ATI Radeon X1200 - Fragment shader(s) failed to link

This is the error that the linker produces when the HelloAssets.java class or any other JME based software that uses light sources is ran on a computer equipped with an ATI Radeon X1200 graphics card with any driver version, any OpenGL version, and any JME version. This problem has plagued JME and other OpenGL based software since this popular graphics chipset came out. So far, the JME developers have failed to fix this problem. Although I could personally buy myself a computer that does not have this graphics chipset, thousands of computers still in use still use it. Therefore, I feel that everyone should be wary of using JME in any distributed software, because it WILL cause support problems. Do you plan to fix this problem?

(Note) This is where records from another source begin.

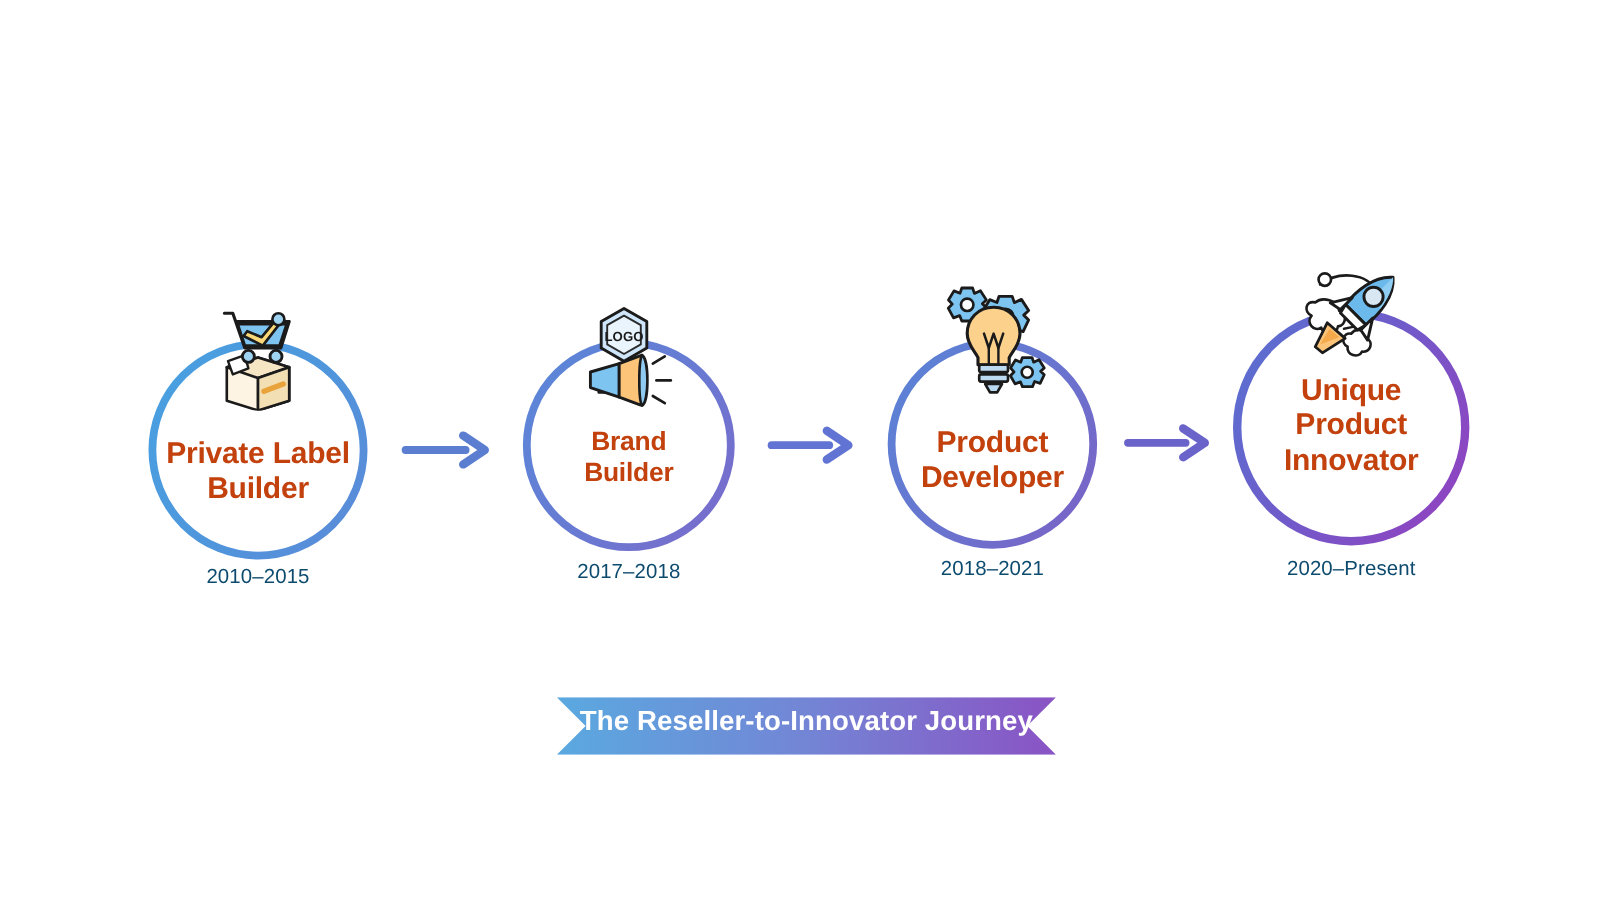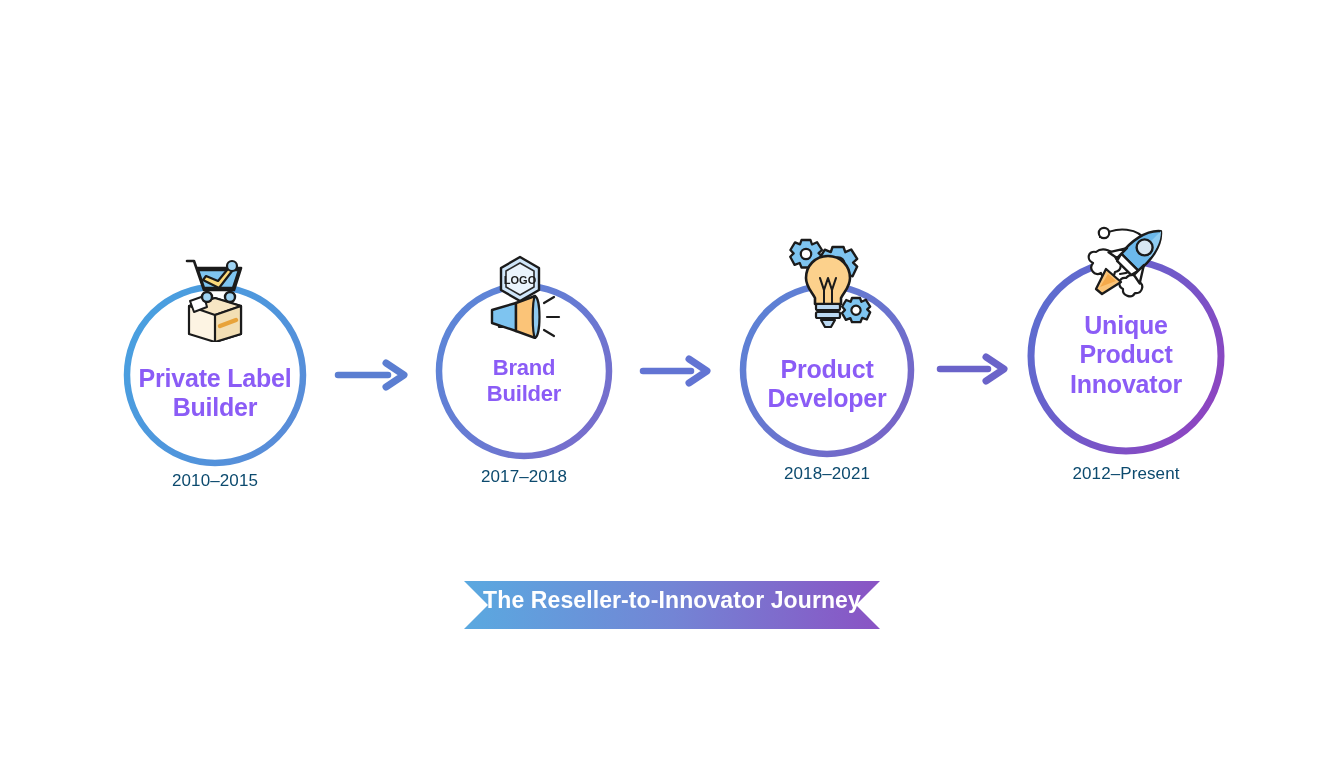--- a/index.html
+++ b/index.html
@@ -34,21 +34,21 @@
   .ring-svg {
     display: block;
     overflow: visible;
   }
   .node-label {
     position: absolute;
     left: 0;
     width: 100%;
     text-align: center;
     font-weight: bold;
-    color: #8b5cf6;
+    color: #c2410c;
     line-height: 1.17;
     letter-spacing: -0.2px;
     white-space: pre-line;
     pointer-events: none;
   }
   .node-caption {
     position: absolute;
     left: 0;
     width: 100%;
     text-align: center;
@@ -286,21 +286,21 @@
           <path d="M48 48 L72 48 L70 56 L50 56 Z" fill="#ffffff" stroke="#1b1b1b" stroke-width="2.4" stroke-linejoin="round"></path>
           <path d="M48 40 L38 56 L48 54 Z" fill="#ffffff" stroke="#1b1b1b" stroke-width="2.4" stroke-linejoin="round"></path>
           <path d="M72 40 L82 56 L72 54 Z" fill="#ffffff" stroke="#1b1b1b" stroke-width="2.4" stroke-linejoin="round"></path>
         </g>
       </svg>
     </div>
 
     <div class="node-label" style="top:55px; font-size:25px;">Unique
 Product
 Innovator</div>
-    <div class="node-caption" style="top:208px;">2012–Present</div>
+    <div class="node-caption" style="top:208px;">2020–Present</div>
   </div>
 
   <div class="ribbon" style="left:464px; top:538px; width:416px; height:40px;margin-top:43px;">
     <svg width="416" height="48" viewBox="0 0 416 48" preserveAspectRatio="none">
       <defs>
         <linearGradient id="ribbonGrad" x1="0" y1="0" x2="1" y2="0">
           <stop offset="0%" stop-color="#5aa9e0"></stop>
           <stop offset="50%" stop-color="#7385d5"></stop>
           <stop offset="100%" stop-color="#8a53c4"></stop>
         </linearGradient>

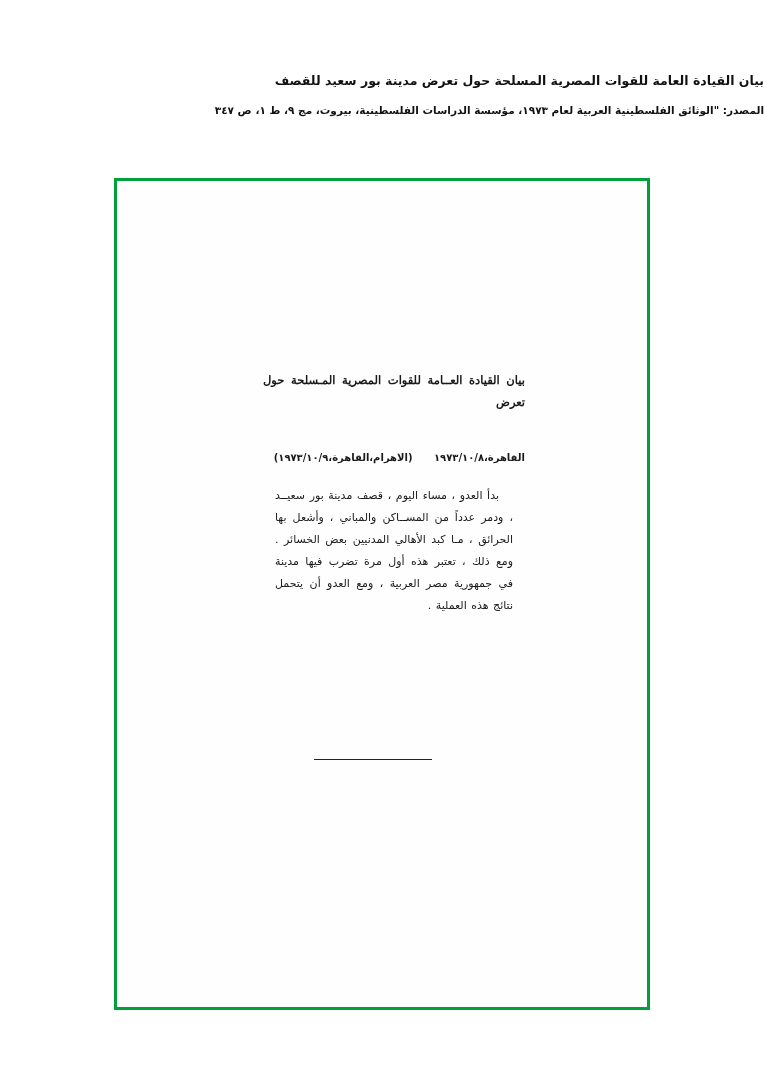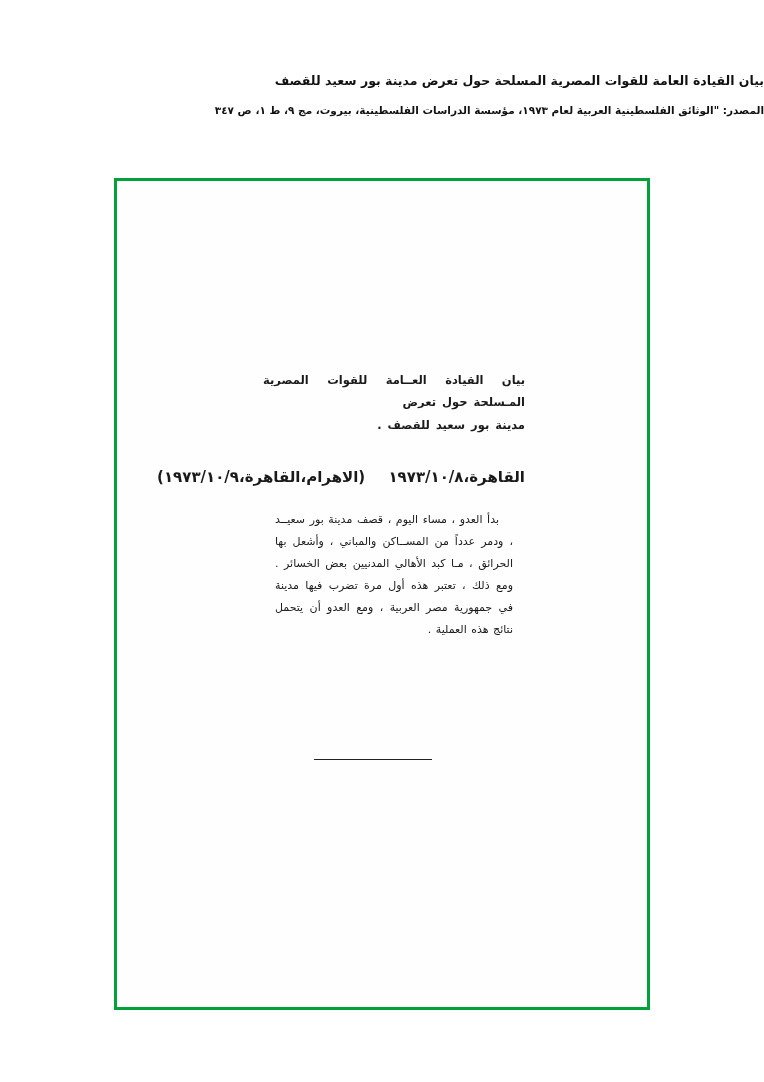--- a/index.html
+++ b/index.html
@@ -73,27 +73,28 @@
     text-align: justify;
     color: #1a1a1a;
   }
   .doc-title {
     font-size: 11.5px;
     font-weight: bold;
     line-height: 1.95;
     text-align: justify;
     text-align-last: right;
     word-spacing: 2px;
+    font-family: Liberation Serif, serif;
   }
   .doc-title .ln2 {
     display: block;
   }
   .doc-dateline {
-    margin-top: 28px;
-    font-size: 15px;
+    margin-top: 35px;
+    font-size: 10px;
     font-weight: bold;
     line-height: 1.8;
     white-space: nowrap;
     direction: rtl;
   }
   .doc-dateline .src {
     margin-right: 18px;
     font-weight: bold;
   }
   .doc-body {
@@ -131,21 +132,20 @@
     <div class="header-title">بيان القيادة العامة للقوات المصرية المسلحة حول تعرض مدينة بور سعيد للقصف</div>
     <div class="header-source">المصدر: "الوثائق الفلسطينية العربية لعام ١٩٧٣، مؤسسة الدراسات الفلسطينية، بيروت، مج ٩، ط ١، ص ٣٤٧</div>
   </div>
 
   <div class="scan-frame">
     <div class="scan-inner"></div>
 
     <div class="doc">
       <div class="doc-title">
         <span>بيان القيادة العــامة للقوات المصرية المـسلحة حول تعرض</span>
-        <span class="ln2">مدينة بور سعيد للقصف .</span>
       </div>
 
       <div class="doc-dateline">
         <span>القاهرة،١٩٧٣/١٠/٨</span>
         <span class="src">(الاهرام،القاهرة،١٩٧٣/١٠/٩)</span>
       </div>
 
       <div class="doc-body">
         <p>بدأ العدو ، مساء اليوم ، قصف مدينة بور سعيــد ، ودمر عدداً من المســاكن والمباني ، وأشعل بها الحرائق ، مـا كبد الأهالي المدنيين بعض الخسائر . ومع ذلك ، تعتبر هذه أول مرة تضرب فيها مدينة في جمهورية مصر العربية ، ومع العدو أن يتحمل نتائج هذه العملية .</p>
       </div>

OK, it does SOMETIMES work. I compiled and ran the HelloMaterial.java example and IT WORKS! the light source turns on, illuminating the sphere, and it doesn’t crash with the fragment shader link exception! My apologies for not trying more examples, but I am very surprised that the more complex example worked where the simpler one failed. Not what you usually expect. I will compare the two files and report a fix for the HelloAssets.java class for us ATI Radeon X1200 users.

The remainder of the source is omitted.